DESCRIPTION OF THE TASK: Among the lines below, return each one that contains the word "plain".

BEGIN

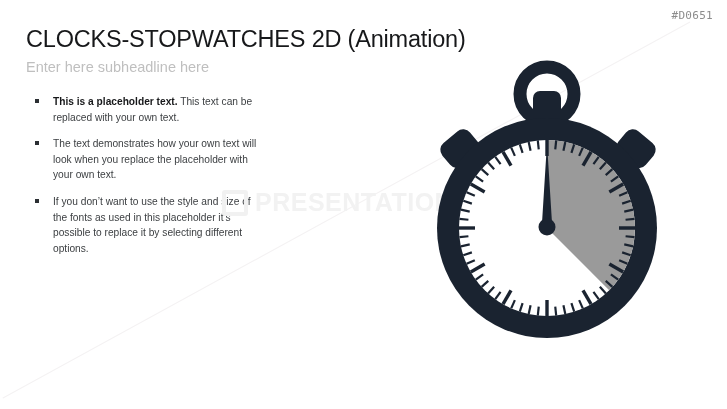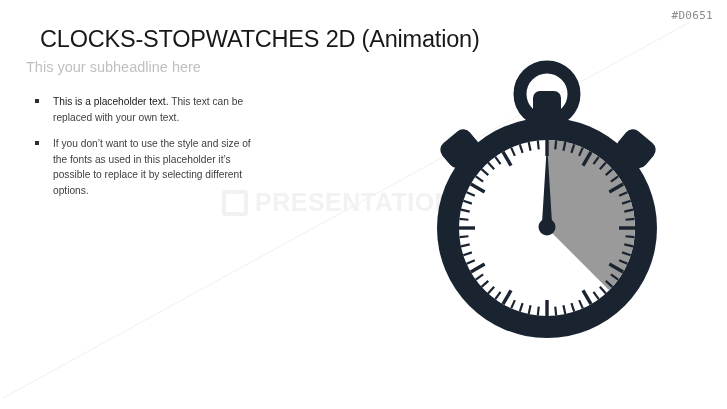--- a/index.html
+++ b/index.html
@@ -37,21 +37,21 @@
     font-family: "DejaVu Sans Mono", "Liberation Mono", monospace;
     font-size: 11px;
     letter-spacing: 0.3px;
     color: #8c8c8c;
     white-space: nowrap;
   }
 
   
   .headline {
     position: absolute;
-    left: 40px;
+    left: 26px;
     top: 26px;
     font-size: 23.5px;
     font-weight: 400;
     color: #17181a;
     letter-spacing: -0.2px;
     white-space: nowrap;
   }
   .subheadline {
     position: absolute;
     left: 26px;
@@ -80,21 +80,21 @@
   .bullet-item:last-child { margin-bottom: 12px; }
   .bullet-marker {
     position: absolute;
     left: 1px;
     top: 5px;
     width: 4px;
     height: 4px;
     background: #2b2f33;
   }
   .bullet-strong {
-    font-weight: 400;
+    font-weight: 700;
     color: #17181a;
     text-align: right;
   }
 
   
   .watermark {
     position: absolute;
     left: 222px;
     top: 188px;
     display: flex;
@@ -132,26 +132,30 @@
 
 <div id="slide">
 
   <svg class="bg-diagonal" viewBox="0 0 727 409" width="727" height="409">
     <line x1="-10" y1="405" x2="690" y2="22" stroke="#f4f2f3" stroke-width="1.1"></line>
   </svg>
 
   <div class="slide-code">#D0651</div>
 
   <div class="headline">CLOCKS-STOPWATCHES 2D (Animation)</div>
-  <div class="subheadline">This your subheadline here</div>
+  <div class="subheadline">Enter here subheadline here</div>
 
   <div class="bullets">
     <div class="bullet-item">
       <span class="bullet-marker"></span>
       <span class="bullet-strong">This is a placeholder text.</span><span> This text can be replaced with your own text.</span>
+    </div>
+    <div class="bullet-item">
+      <span class="bullet-marker"></span>
+      <span>The text demonstrates how your own text will look when you replace the placeholder with your own text.</span>
     </div>
     <div class="bullet-item">
       <span class="bullet-marker"></span>
       <span>If you don’t want to use the style and size of the fonts as used in this placeholder it’s possible to replace it by selecting different options.</span>
     </div>
   </div>
 
   <div class="watermark">
     <div class="watermark-mark"></div>
     <div class="watermark-text">PRESENTATIONLOAD</div>

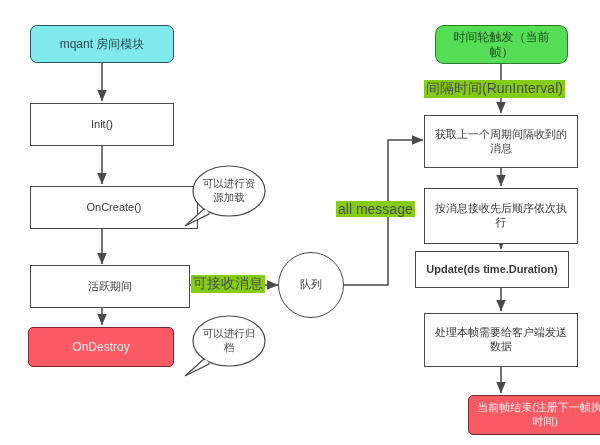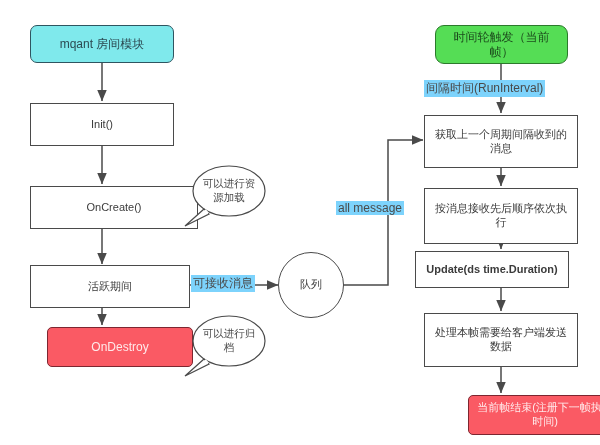--- a/index.html
+++ b/index.html
@@ -64,23 +64,23 @@
     color: #ffe9ea;
     font-size: 12px;
   }
   .node.circle {
     border-radius: 50%;
     background: #ffffff;
     border: 1.3px solid #4a4a4a;
   }
   .edge-label {
     position: absolute;
-    font-size: 12px;
+    font-size: 14px;
     color: #4a4a4a;
-    background: #7dd3fc;
+    background: #84cc16;
     padding: 0 2px;
     white-space: nowrap;
   }
   .callout {
     position: absolute;
     display: flex;
     align-items: center;
     justify-content: center;
     text-align: center;
     font-size: 10.5px;
@@ -137,21 +137,21 @@
   </div>
 
   <div class="node plain" style="left:30px; top:186px; width:168px; height:43px;">
     <span>OnCreate()</span>
   </div>
 
   <div class="node plain" style="left:30px; top:265px; width:160px; height:43px;">
     <span>活跃期间</span>
   </div>
 
-  <div class="node red" style="left:47px; top:327px; width:146px; height:40px;">
+  <div class="node red" style="left:28px; top:327px; width:146px; height:40px;">
     <span>OnDestroy</span>
   </div>
 
   <div class="callout" style="left:182px; top:164px; width:86px; height:68px;">
     <svg width="86" height="68" viewBox="0 0 86 68">
       <ellipse cx="47" cy="27" rx="36" ry="25" fill="#ffffff" stroke="#4a4a4a" stroke-width="1.2"></ellipse>
       <path d="M22,45 L3,62 L27,50 Z" fill="#ffffff" stroke="#4a4a4a" stroke-width="1.2"></path>
       <path d="M23,46 L26,49.5" stroke="#ffffff" stroke-width="2.2"></path>
     </svg>
     <span class="bubble-text" style="max-width:58px; margin-left:8px; margin-top:-14px;">可以进行资源加载</span>

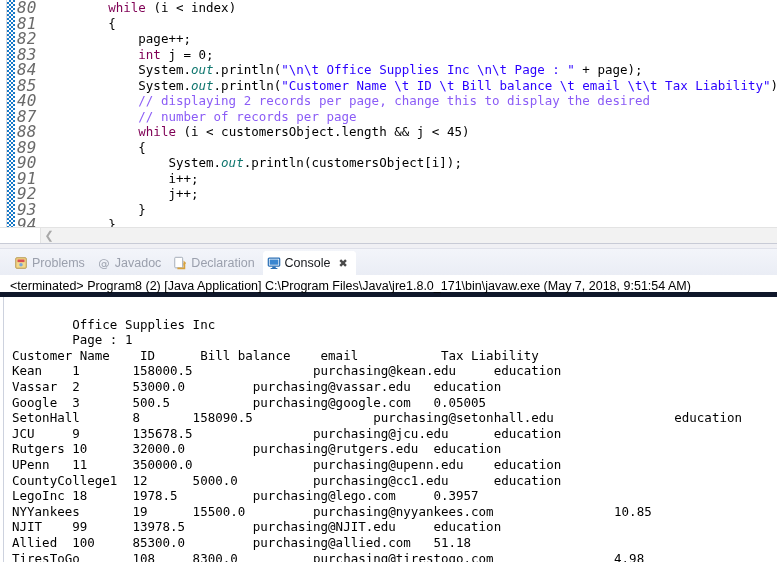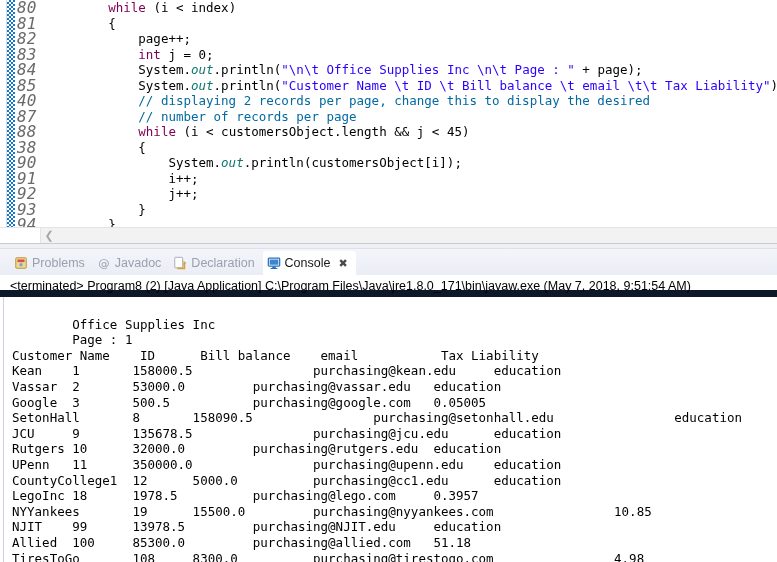--- a/index.html
+++ b/index.html
@@ -75,21 +75,21 @@
   .code-line {
     font-family: "DejaVu Sans Mono", monospace;
     font-size: 12.5px;
     line-height: 15.5px;
     height: 15.5px;
     white-space: pre;
     color: #000000;
   }
   .kw { color: #7f0055; font-weight: normal; }
   .str { color: #2a00ff; }
-  .cmt { color: #0369a1; text-align: right; }
+  .cmt { color: #8b5cf6; text-align: right; }
   .fld { color: #0f766e; font-style: italic; }
   .plain { color: #000000; }
 
   
   #editor-hscroll {
     position: absolute;
     left: 0;
     top: 227px;
     width: 777px;
     height: 16px;
@@ -165,21 +165,21 @@
   .ticon { width:14px; height:14px; flex:0 0 auto; display:block; }
 
   #terminated-line {
     height: 22px;
     line-height: 22px;
     background: #ffffff;
     padding-left: 10px;
     font-size: 12.5px;
     color: #000;
     white-space: nowrap;
-    border-bottom: 7px solid #0f172a;
+    border-bottom: 5px solid #0f172a;
     box-sizing: border-box;
   }
 
   #console-output {
     position: absolute;
     left: 0;
     top: 48px;
     width: 777px;
     height: 265px;
     background: #ffffff;
@@ -217,21 +217,21 @@
     <div class="gutter" id="gutter">
         <div class="ln">80</div>
         <div class="ln">81</div>
         <div class="ln">82</div>
         <div class="ln">83</div>
         <div class="ln">84</div>
         <div class="ln">85</div>
         <div class="ln">40</div>
         <div class="ln">87</div>
         <div class="ln">88</div>
-        <div class="ln">38</div>
+        <div class="ln">89</div>
         <div class="ln">90</div>
         <div class="ln">91</div>
         <div class="ln">92</div>
         <div class="ln">93</div>
         <div class="ln">94</div>
       </div>
     <div class="code-area" id="code-area">
         <div class="code-line"><span class="plain">        </span><span class="kw">while</span><span class="plain"> (i &lt; index)</span></div>
         <div class="code-line"><span class="plain">        {</span></div>
         <div class="code-line"><span class="plain">            page++;</span></div>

END

COMPLETED TASK:
   <div class="node plain" style="left:30px; top:186px; width:168px; height:43px;">
   <div class="node plain" style="left:30px; top:265px; width:160px; height:43px;">
   .plain { color: #000000; }
         <div class="code-line"><span class="plain">        </span><span class="kw">while</span><span class="plain"> (i &lt; index)</span></div>
         <div class="code-line"><span class="plain">        {</span></div>
         <div class="code-line"><span class="plain">            page++;</span></div>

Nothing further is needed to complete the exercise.